+++ /dev/null
-I spent the last couple of days debugging a very weird race condition.
-
-The problem only occured when running XSP (SVN revision 60518) inside
-the debugger and only when using special parameters.
-
-I'm using Mono from SVN revision 60564 (that's from last Thursday),
-XSP from SVN revision 60518 and manually installed xsp.exe.mdb and
-Mono.WebServer.dll.mdb into $prefix/lib/xsp/1.0/.
-
-With this setup, I'm running XSP with
-
- mdb -args /work/asgard/INSTALL/lib/xsp/1.0/xsp.exe --root /work/asgard/INSTALL/lib/xsp/test/
-
-Note that adding options like --nonstop or changing the --root may
-make the problem go away or make it crash somewhere else.
-
-Then I insert a breakpoint on line 476 (that's the line before the
-Console.ReadLine()) and continue.
-
-Using `set env GC_DONT_GC 1' inside mdb makes the problem go away and
-running a stand-alone mono with -O=shared (and all the other
-optimization flags the debugger is using) works fine.
-
-So my first guess was that this is a GC issue.
-
-After implementing hardware breakpoints in the debugger, I was finally
-able to track this down. If I understand things correctly, the
-problem goes like this:
-
-Some code inside XSP calls mono_thread_pool_add() - inside that
-method, we GC-allocate an `ASyncCall *ac' structure, store the `msg'
-and `state' objects in it and create a `MonoAsyncResult *ares'.
-
-Then we call mono_thread_create() passing it async_invoke_thread() and
-the `ares'.
-
-mono_thread_create() stores them as `func' and `start_arg' in the
-g_new()-allocated `start_info' and calls CreateThread() which calls
-pthread_create().
-
-pthread_create() is in fact a wrapper in libgc - it calls the "real"

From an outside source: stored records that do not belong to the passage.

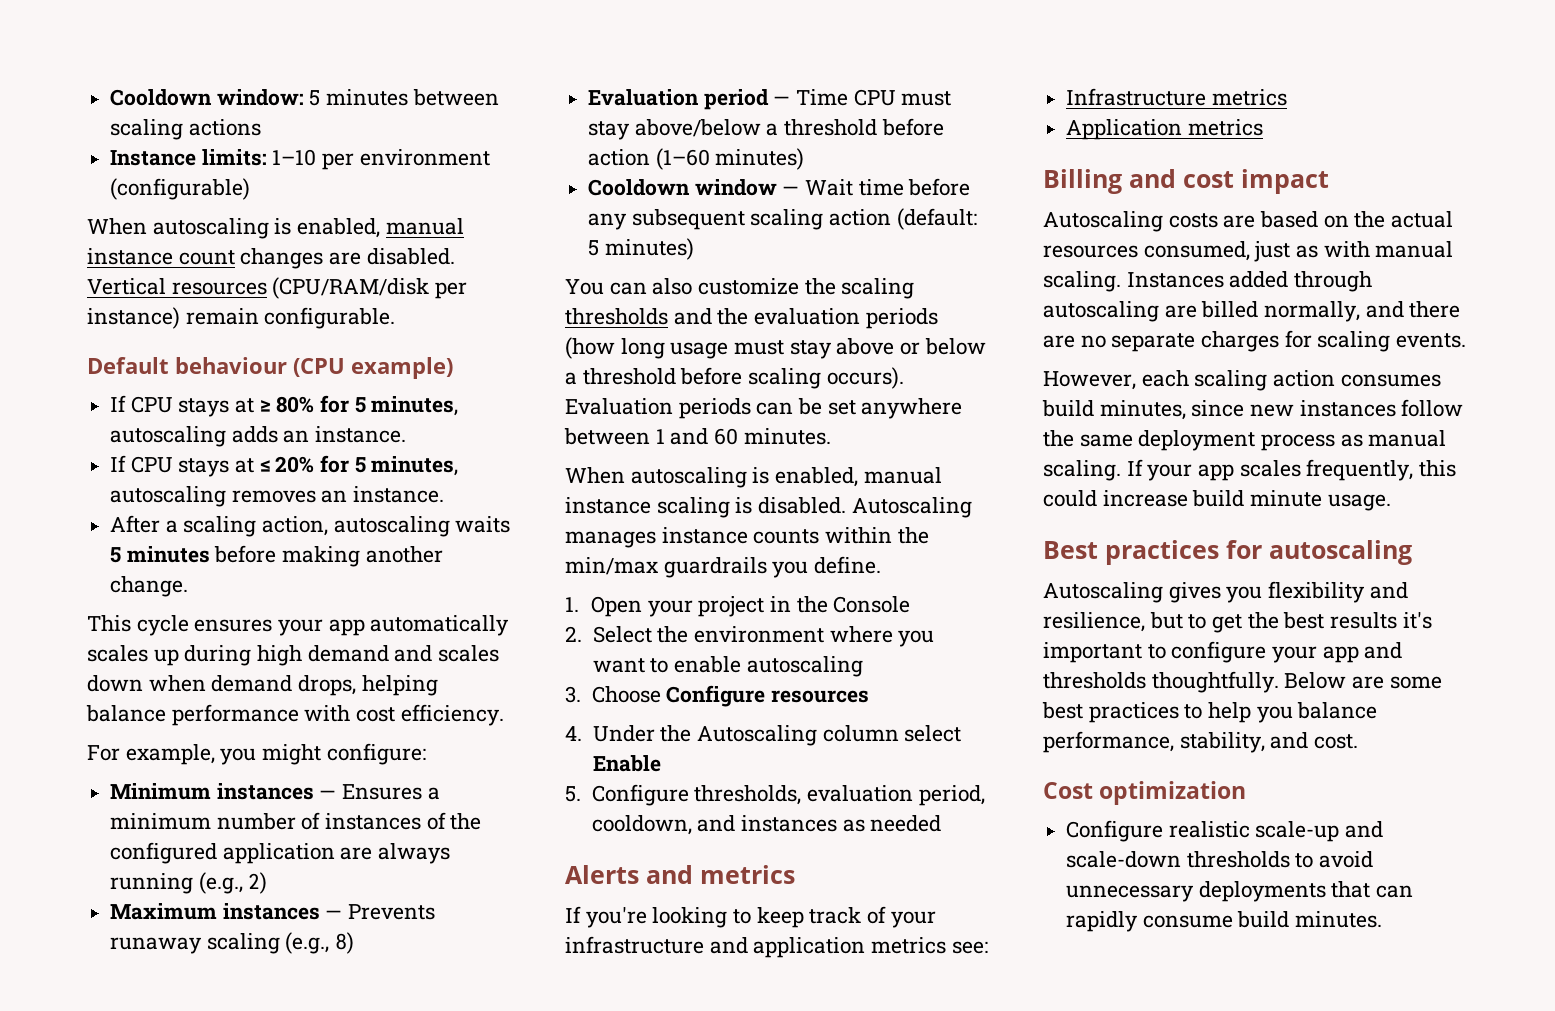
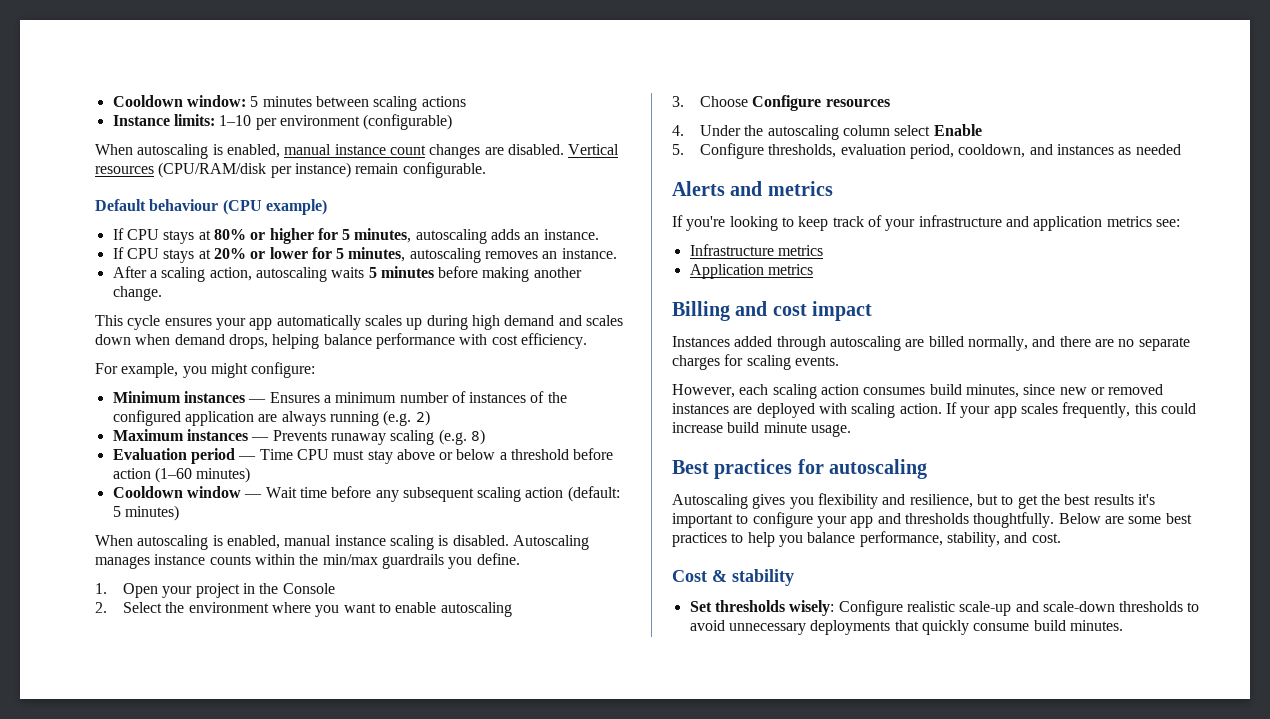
- If CPU stays at ≥ 80% for 5 minutes, autoscaling adds an instance.
+ If CPU stays at 80% or higher for 5 minutes, autoscaling adds an instance.
- If CPU stays at ≤ 20% for 5 minutes, autoscaling removes an instance.
+ If CPU stays at 20% or lower for 5 minutes, autoscaling removes an instance.
- Minimum instances — Ensures a minimum number of instances of the configured application are always running (e.g., 2)
+ Minimum instances — Ensures a minimum number of instances of the configured application are always running (e.g. 2)
- Maximum instances — Prevents runaway scaling (e.g., 8)
+ Maximum instances — Prevents runaway scaling (e.g. 8)
- Evaluation period — Time CPU must stay above/below a threshold before action (1–60 minutes)
+ Evaluation period — Time CPU must stay above or below a threshold before action (1–60 minutes)
- You can also customize the scaling thresholds and the evaluation periods (how long usage must stay above or below a threshold before scaling occurs). Evaluation periods can be set anywhere between 1 and 60 minutes.
- 4. Under the Autoscaling column select Enable
+ 4. Under the autoscaling column select Enable
- Autoscaling costs are based on the actual resources consumed, just as with manual scaling.
- However, each scaling action consumes build minutes, since new instances follow the same deployment process as manual scaling.
+ However, each scaling action consumes build minutes, since new or removed instances are deployed with scaling action.
- Cost optimization
- Configure realistic scale-up and scale-down thresholds to avoid unnecessary deployments that can rapidly consume build minutes.
+ Cost & stability
+ Set thresholds wisely: Configure realistic scale-up and scale-down thresholds to avoid unnecessary deployments that quickly consume build minutes.

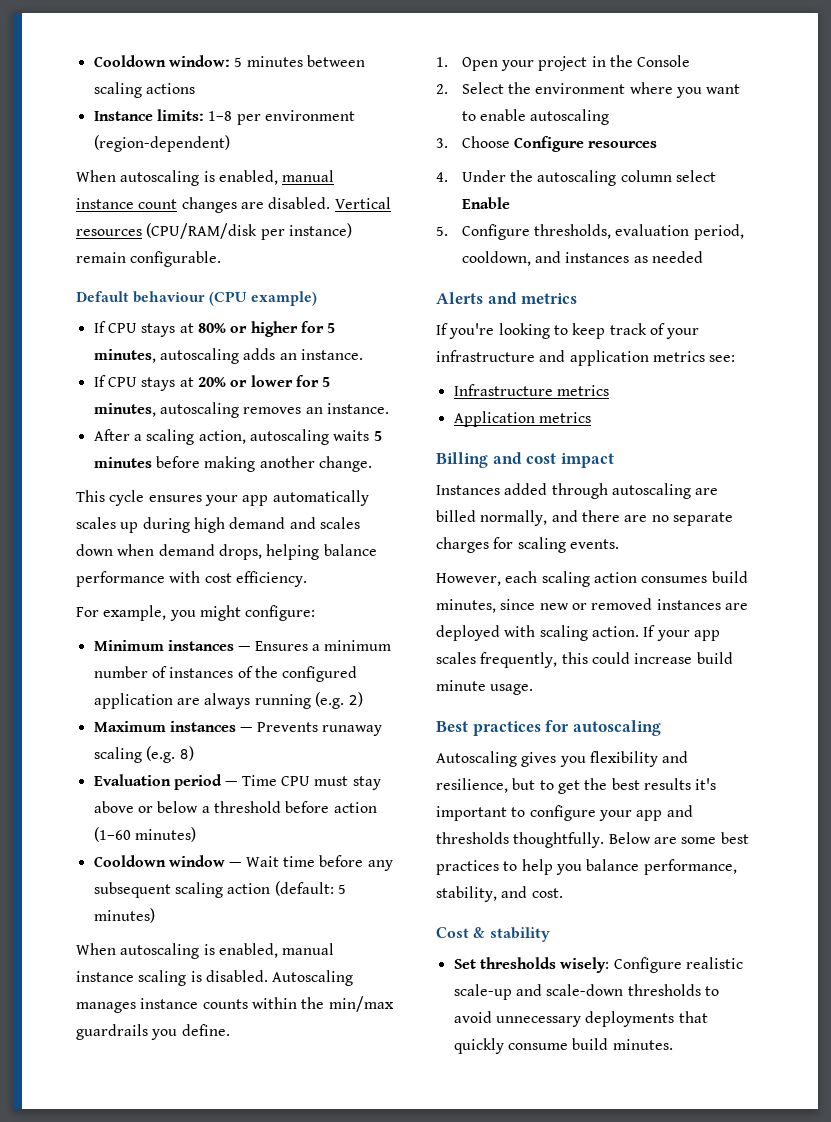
- Instance limits: 1–10 per environment (configurable)
+ Instance limits: 1–8 per environment (region-dependent)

-pthread_create() and then blocks on a semaphore until the thread is
-actually started.
-
-Now - somehow - and I still don't fully understand why - the parent
-"loses" all references to the `ac' and `ares' after calling the real
-pthread_create().
-
-If I understand this correctly, mono_thread_pool_add() only stores
-them in registers and not on the stack, so the `start_info' contains
-the only references to them. The `start_info', however, is just
-passed to the clone() system call and not accessed anymore after that.
-
-This means that all references to the `ac' and the `ares' may
-disappear from the parent's stack between the clone() and sem_wait()
-system calls. Under normal circumstances, this is no problem since
-the child's stack is created with a reference to the `start_info'.
-
-I said under normal circumstances, because this is where race
-condition #1 comes into the picture:
-
-The GC's pthread_create() passes a wrapper called GC_start_func()
-around the original `start_func' to the real pthread_create(). This
-wrapper calls GC_new_thread() and stores some information about the
-newly created thread in its internal structures - this information is
-also used to determine the child's stack.
-
-After that, it posts the semaphore on which the parent thread is
-blocking, we release the allocation lock and everything is fine.
-
-However - GC_new_thread() uses GC_INTERNAL_MALLOC() to allocate the
-`GC_thread' structure - and GC_INTERNAL_MALLOC() may in fact trigger a
-collection !
-
-Doing a collection at this time means we don't know about the child's
-stack yet - and if the parent doesn't keep a reference to the `ares'
-anymore, it's gone ....
-
-Fixing this was really easy, all I had to do is make GC_new_thread()
-use calloc() instead of GC_INTERNAL_MALLOC().
-
-The second issue is a debugger-only problem: we need to tell the
-debugger about newly created threads while still holding the
-allocation lock to ensure that no collection may happen in the
-meantime.